MINISTER OF HEALTH: “I would like to say that I think the most important factor in our successful control of this disease has been international cooperation. Next question.”
And so on. My favourite line of any Chinese news program’s SARS coverage was a Chinese “medical expert” saying, with an absolutely straight face, that “just because this disease is from Guangdong Province does not mean that it is necessarily a Chinese disease.”
But the amazing thing is that this seemed to work on Chinese people, in some kind of bizarre real-life Orwellian doublethink: It’s under control. It has always been under control. It’s from Guangdong. It’s not Chinese. We have always been at war with Eastasia.
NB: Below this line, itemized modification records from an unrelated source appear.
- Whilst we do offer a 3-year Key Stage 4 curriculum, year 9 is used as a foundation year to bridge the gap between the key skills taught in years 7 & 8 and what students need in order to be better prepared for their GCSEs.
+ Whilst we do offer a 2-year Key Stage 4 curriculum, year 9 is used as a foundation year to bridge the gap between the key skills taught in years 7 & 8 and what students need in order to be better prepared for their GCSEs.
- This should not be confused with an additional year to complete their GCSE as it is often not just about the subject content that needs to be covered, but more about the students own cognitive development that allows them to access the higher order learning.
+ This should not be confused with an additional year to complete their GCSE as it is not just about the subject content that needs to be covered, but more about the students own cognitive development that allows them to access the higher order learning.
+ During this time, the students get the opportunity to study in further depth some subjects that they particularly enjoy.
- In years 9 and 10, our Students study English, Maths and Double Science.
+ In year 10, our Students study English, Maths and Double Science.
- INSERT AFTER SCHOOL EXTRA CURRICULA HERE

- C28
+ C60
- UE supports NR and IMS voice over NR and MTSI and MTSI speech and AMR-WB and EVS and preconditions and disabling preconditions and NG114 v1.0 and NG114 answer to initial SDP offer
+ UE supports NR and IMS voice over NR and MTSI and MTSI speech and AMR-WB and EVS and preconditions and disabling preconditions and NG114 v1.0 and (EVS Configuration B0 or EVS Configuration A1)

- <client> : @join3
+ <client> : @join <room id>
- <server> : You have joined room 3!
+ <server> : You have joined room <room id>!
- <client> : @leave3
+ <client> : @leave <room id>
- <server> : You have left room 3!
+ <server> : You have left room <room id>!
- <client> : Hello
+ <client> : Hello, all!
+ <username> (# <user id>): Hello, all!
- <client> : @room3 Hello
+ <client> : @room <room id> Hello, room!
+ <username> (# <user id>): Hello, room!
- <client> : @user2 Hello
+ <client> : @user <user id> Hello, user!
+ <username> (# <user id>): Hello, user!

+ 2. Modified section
That is, it worked at first. Then last week, I overheard my co-workers talking in hushed voices about feiyan – “pneumonia.” One of them later said to me that they had all cancelled their travel plans for the upcoming May Day holiday because they were afraid of catching SARS. Meanwhile, the radio station keeps reporting the same figures: 4 cases in Beijing. 1 in Shanghai. Other areas being watched, but appear to be fine.
I like Shanghai Noodles, in the Nangang District on Revolutionarystrife Road, for a few reasons: first-off, they’re 24-hours, and in a country where 99% of the population seems to go to sleep at 8 and wake up at 7, 24-hour joints must be supported. Second, because of its hours, it’s frequented by cabbies, who are usually fun to eavesdrop on when they’re talking shop. Third, no matter how sick I may get of noodles, theirs are always excellent, and their liangcai are to die for.
Last night, there was a prophet of doom at Shanghai Noodles. I was sitting there and not really paying attention when I heard someone angrily shout that in all of Harbin, there was no such bing. Distractedly, I wondered for a moment why someone was getting so worked up about pancakes, and how that could be, anyway, given the number of bakeries in Harbin’s Nangang and Daoli districts alone. Then I realised that I’d misheard the tones: ‘pancake’ is third-tone bing, but he’d said fourth-tone bing. “Disease.”
This went through my mind quickly enough that I was able to follow his companion’s response from beginning to end:
“Bullshit there isn’t any fucking pneumonia in Harbin. I’ll tell you — I’ll tell you — no, I’m not finished, so shut the fuck up — I’ll tell you, my wife’s sister in Changchun said they’ve heard that 3 people are dead there. Word on the street is that someone died from it here today! I went to the one pharmacy on Strongwill Avenue and West 11th, and they didn’t have any masks — use your fucking head, man!”
“But on the radio they said –” began the other.
“4 cases in Beijing? 4 cases my ass! Think about how much people move around just here in Harbin, and then think about how much more they do it in Beijing. They say 4, they mean 40, 400, 4000.”
I listened a while longer; it was more interesting, certainly, than the bulk of conversations I eavesdrop on when there’s only me and two Chinese people in a restaurant – there are almost invariably long arguments over whether or not I’m a Soviet*. all predicated on the assumption that I don’t understand them despite having just ordered dishes and chatted briefly with the waitress in fairly decent Chinese – but this seemed to be the high point of the conversation. They talked a bit more about the likelihood of an outbreak in Harbin, and what that would do to the cab economy; whether or not they’d wear masks, and whether or not Chinese medicine would be more successful than Western in curing SARS. (They agreed that it would not.) Then they stopped talking – their noodles came – and all I could hear for a few minutes was slurping and chewing.
Then, quietly, “Hey, think he’s Soviet?”
I stood up, paid for my noodles, and left.